Rein Vanderhill, creator of countless beautifully painted white-petaled blossoms, is an artist we encounter daily. This talented artist began his stint at Northwestern all the way back in ’74, and now he’s ready to move onto to bigger and brighter flowers, perhaps. But Vanderhill has seen many things over the past 37 years prior to retirement.
Amidst personal growth as an artist, Vanderhill also saw the move from the old creamery building to the new Korver Visual Arts Center. He says the move from the art building made NW’s art department “more legitimate now. Though some would say we’re still not legitimate,” he said with a laugh. But regardless of whether people find art worthwhile, reality is that the art program went from “being isolated kind of off campus in a minimal facility” to an integrated part of campus life.
Now that the art department has more than two faculty members, Vanderhill has been able to focus more on his specialties, specifically painting. During the days of less adequate facilities when program growth was difficult to come by, the smaller department enabled Vanderhill to better discover his own artistry.
“The reason I started really concentrating on painting was I’d been here since ’74, and the art department was so isolated and neglected. I didn’t see much opportunity to grow it in relation to the college.” So Vanderhill said to himself, “Well, if the art department can’t grow well, then I need to grow as an artist. If I can’t get progress in one area, then I’ll get it in another.”
That, and a sabbatical in ’82, prompted the beginnings of the flowers. Vanderhill’s journey as a painter and artist began much before that, though. He recalls a reccurring situation in second grade. Expecting no more than a simple stick figure, his teachers asked the students to draw their families. Vanderhill was the kid whose pictures were marveled at because they looked so much like his actual family. It makes sense, then, that Vanderhill was connected and active in galleries already in high school. Though he’s spent the past 37 years as an art professor, academics didn’t appeal to Vanderhill for quite some time.
In fact, he graduated high school as an “at-risk student” with very low grades and only got into college because his art portfolio was interesting and someone decided to take a chance. His first two years in an undergrad program at Hope College in Holland, Michigan, were a struggle, failing many of the classes required to stay and graduate.
Vanderhill said, “Finally sophomore year, it hit me. I like making art.
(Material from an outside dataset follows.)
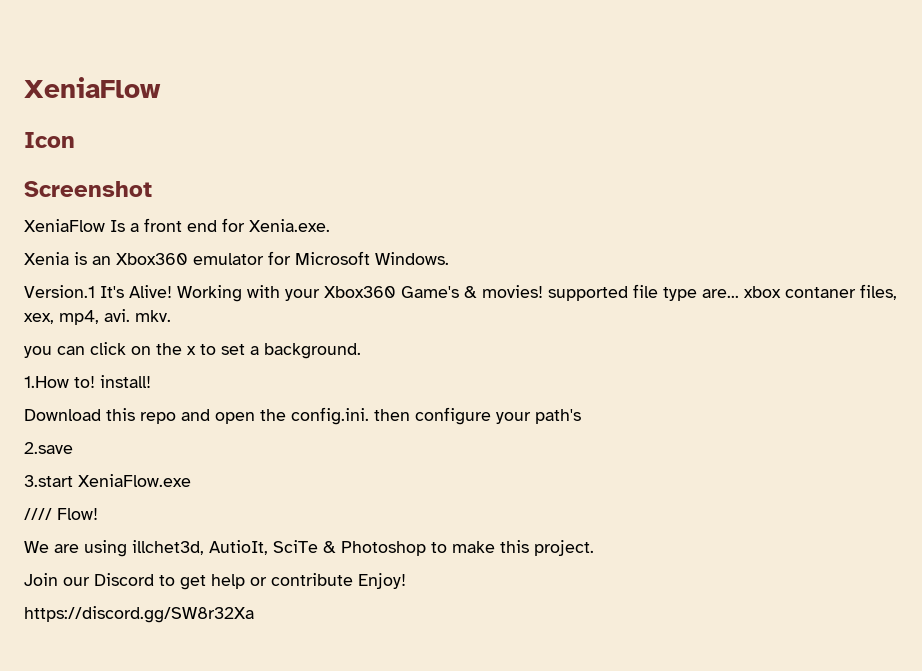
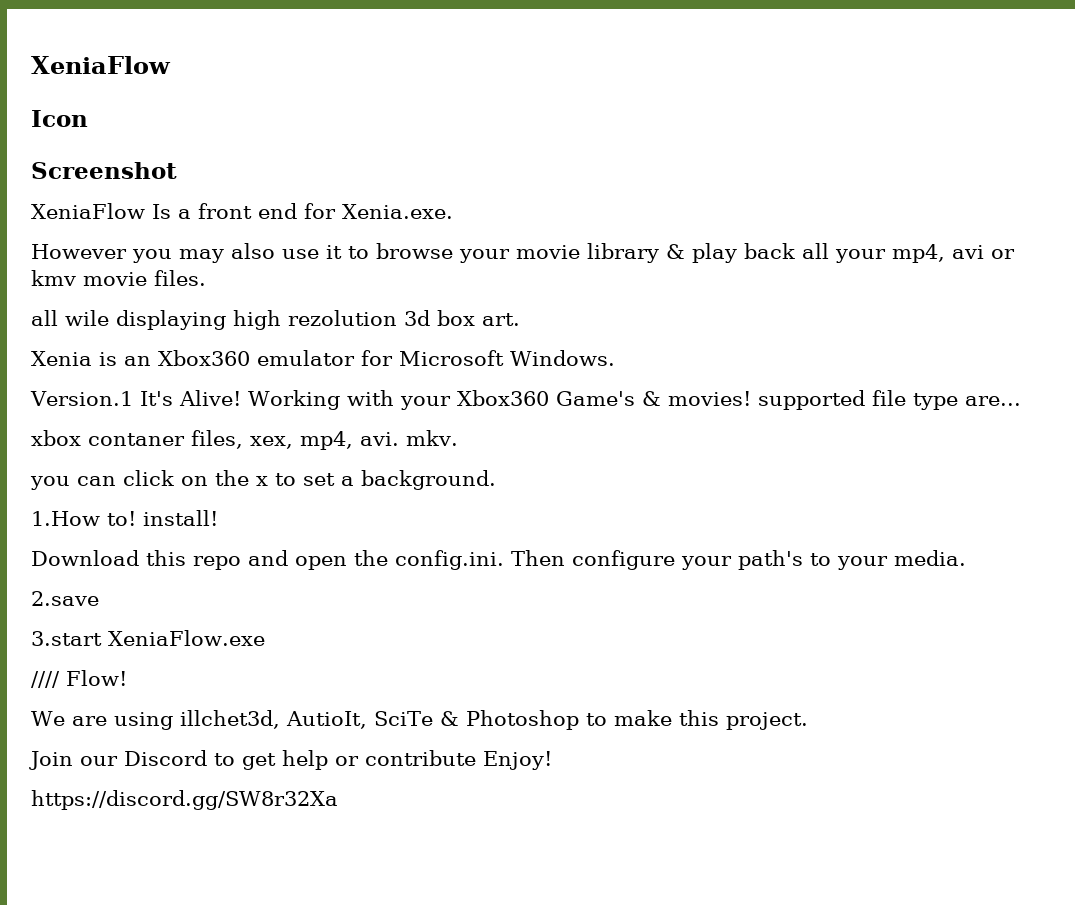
(330, 225) none -> [31,243,1015,263] [31,270,206,286] [31,310,520,330] // However you may also use it to browse your movie library & play back all your mp4, avi or kmv movie files. // all wile displaying high rezolution 3d box art.
(739, 293) none -> (1021, 401) //
[374,409,410,421] then -> [511,550,565,566] Then
(581, 416) none -> [810,550,966,570] to your media.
What do I have to do to keep making it?” Observing the life of his college art teacher, how he could make art and still get a paycheck, Vanderhill realized, “I guess I better get my degree.” Because he finally had a source of motivation, Vanderhill started paying attention.
As a college professor for more than three decades, Vanderhill has seen education change not only for himself but also here at NW. When Vanderhill arrived in ’74 and was hired by the late president Lars Granberg, he was told that he wasn’t doing his job to challenge students unless the president had gotten “an irate call from a parent saying my students are being led astray.” Whether it’s for better or worse, Vanderhill now sees the department leaning toward a more cautionary approach, though he admits “that’s just my opinion.”
Regardless, Vanderhill’s life as a teacher has served him well – especially since it saved him from fighting in the Vietnam War. After completing only one year of his MFA at Cranbrook Academy of Arts near Detroit, Vanderhill was hired as a professor at a junior college in Michigan. This job as a teacher not only fulfilled a position for a desperate school but also allowed a draft classification, protecting him from leaving the country or going to jail if unwilling to fight.
Though he’s no longer avoiding a draft or struggling to stay in school, Vanderhill continues to mirror his “depressive pessimist” attitude in most of his artwork. Whether or not he always understands it completely as an artist, he has truly examined what motivates his imagery-making. Nevertheless, he said, “My paintings are hopeful. I am not. I’ve never really understood that.”